Redshift Research Project



Server-less Redshift

I’m guessing this is RA3 only, and now to describe how I guess it’s working I’ve got to use a confusing mis-mash of old terminology being applied to new Redshift architecture.

Historically, RS has nodes and slices. One node made of a given number of slices (varies by node type). Data is distributed over slices, and only the slice holding a block can access that block.

These days, you have RA3. RA3 has data slices and compute slices. The “data slice” I think is a group of one or more network attached SSDs, and each compute slice is an EC2 instance. Data is still distributed over slices, but I empirically see now that any slice on a node can access any block which is on that node - that’s definitely not how it used to be.

So I think what happens now is SSD is on the network, which is now a notional “data slice”, but there’s only one data slice per “node” (you don’t really have nodes any more - it’s more of a legacy billing concept), and you have a cloud of EC2 instances, but they’re each tied to one of the network attached SSD groups.

So, server-less - now we have to think about how data is being handled by RA3.

The actual data is stored in S3.

S3 lets you read at any offset in any given file (file as in byte stream in S3 - you know the deal), but S3 does not allow you to modify existing files. You can write en entire new file, but that’s it.

Since RS does have to support reasonably small writes, my guess is each column is broken up into many pretty small files in S3.

Redshift historically thought of distribution as you pick a column and all the rows with the same values go to the “same place”, which was the SSDs in a node (they were physically in the node), and in particular a given slice (since slices maintained their own files).

The concept of distribution now though has a whole new meaning because primary store is S3, which is just a bunch of files in “one place” (the S3 key space) and each compute slices can access S3 concurrently (I would guess one connection at a time per slice, that seems to be how it’s done).

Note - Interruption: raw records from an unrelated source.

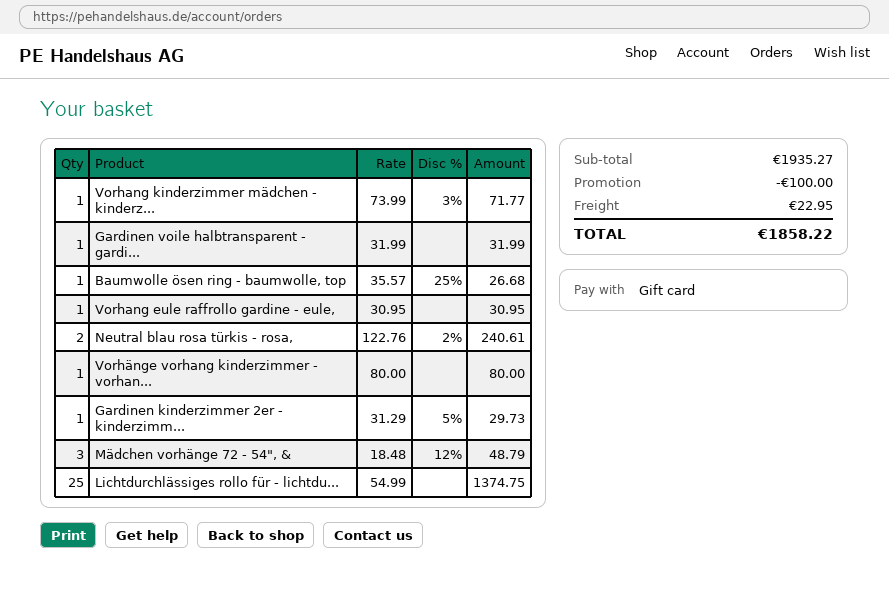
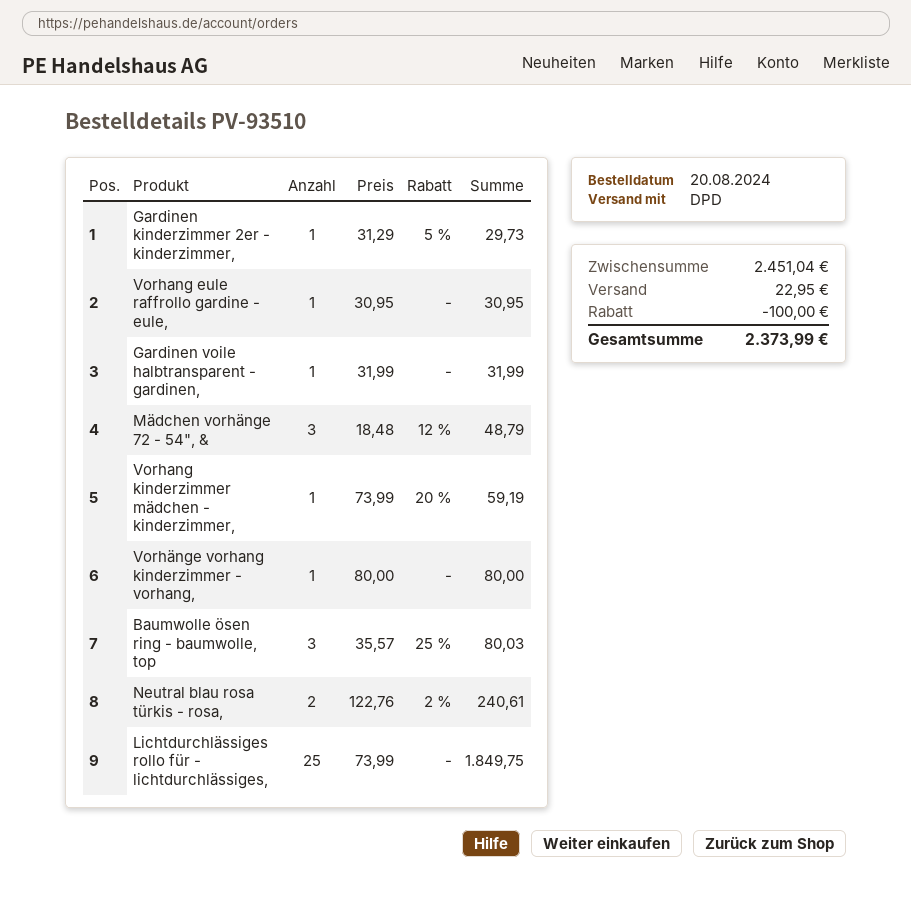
Vorhang kinderzimmer mädchen - kinderz...: 1 x 73.99 - 3% = 71.77 -> 1 x 73.99 - 20% = 59.19
Baumwolle ösen ring - baumwolle, top: 1 x 35.57 - 25% = 26.68 -> 3 x 35.57 - 25% = 80.03
Lichtdurchlässiges rollo für - lichtdu...: 25 x 54.99 = 1374.75 -> 25 x 73.99 = 1849.75
subtotal: 1935.27 -> 2451.04
total: 1858.22 -> 2373.99

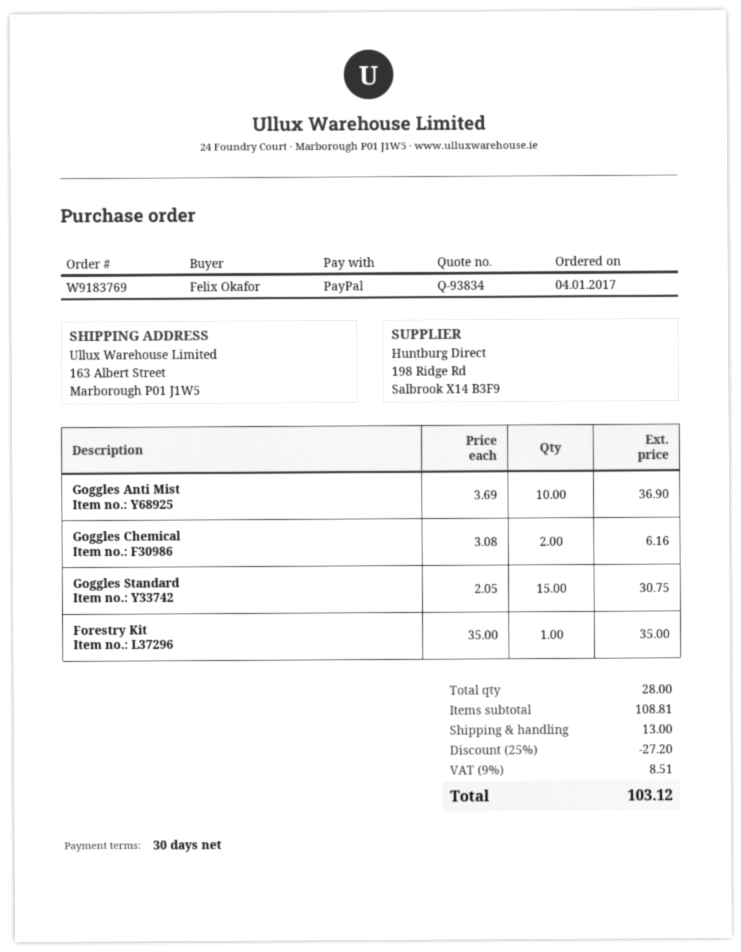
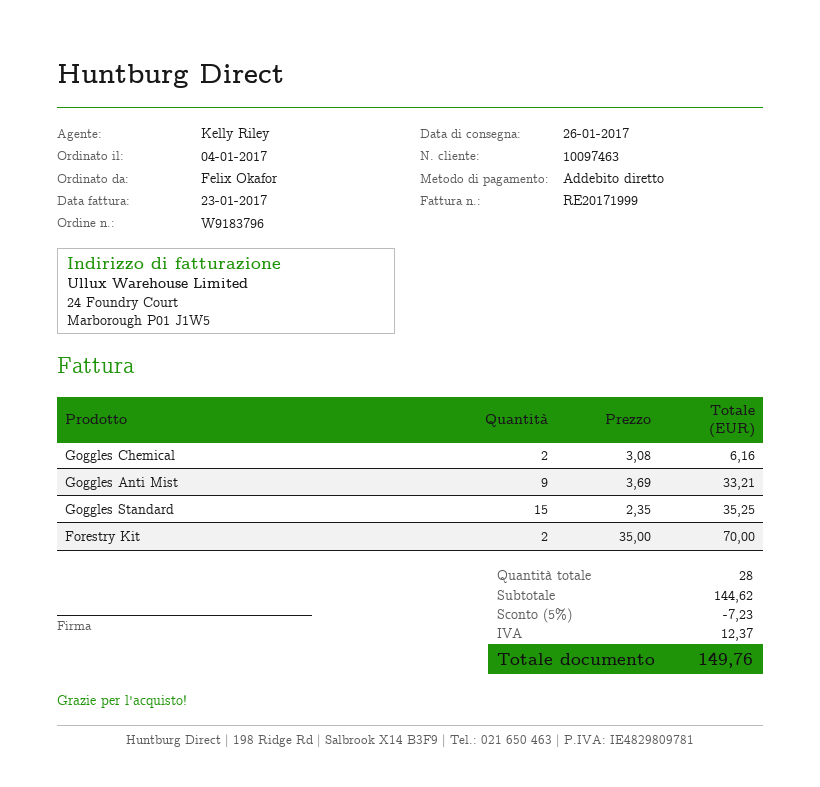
order number: W9183769 -> W9183796
payment method: PayPal -> direct debit
Goggles Anti Mist: 10 x 3.69 = 36.90 -> 9 x 3.69 = 33.21
Goggles Standard: 15 x 2.05 = 30.75 -> 15 x 2.35 = 35.25
Forestry Kit: 1 x 35.00 = 35.00 -> 2 x 35.00 = 70.00
subtotal: 108.81 -> 144.62
discount: 25% = 27.20 -> 5% = 7.23
shipping: 13.00 -> none
tax: 8.51 -> 12.37
total: 103.12 -> 149.76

Now, remember though for a join to be performed, the rows involved must end up on the same compute slice.

What could be happening now (and I think - I’ll need to re-read the white paper) this was something like how Snowflake works - you keep track of how many values are in the table, and when a query comes along, you assign the same value range to each compute slice - and it’s S3, so they just go ahead and access the files with those values in.

Changing node counts historically has been a huge cost because redistribution is required.

You can avoid redistribution with S3, because all data is stored in the same place - instead of redistributing the data, you redistribute which compute slices process which values.

That allows you to change the number of compute nodes easily and rapidly.

My initial take on this is that cluster resize may have finally properly been solved - although at a cost, since everything is now in S3 and I suspect that’s going to make write performance rather variable.

Far as I see it, that’s it. That’s the entire consequence of server-less. You still need to know completely and fully how to operate Redshift correctly, and almost no one does, because AWS publish no information on how to do this.

The idea of “not managing infrastructure” is to my mind a complete white elephant. This is not repeat NOT the issue. Knowing how to operate sorted column-store correctly is the issue.

You can introduce functionality to automate this (a primary selling point for Snowflake), but that functionality isn’t great - it’s much better than if you don’t know what you’re doing, but worse than if you do (but with Snowflake, if you do know what you’re doing, it doesn’t help, because there are no user-operated controls - it’s automation and only automation, for better or for worse!)

If you don’t know what you’re doing, you shouldn’t be using Redshift in the first place - probably you just don’t know it - every client I’ve worked for has imagined Redshift as a “big Postgres”.


New White Paper

So, I’ve been out of action for about a week, picked up a fever.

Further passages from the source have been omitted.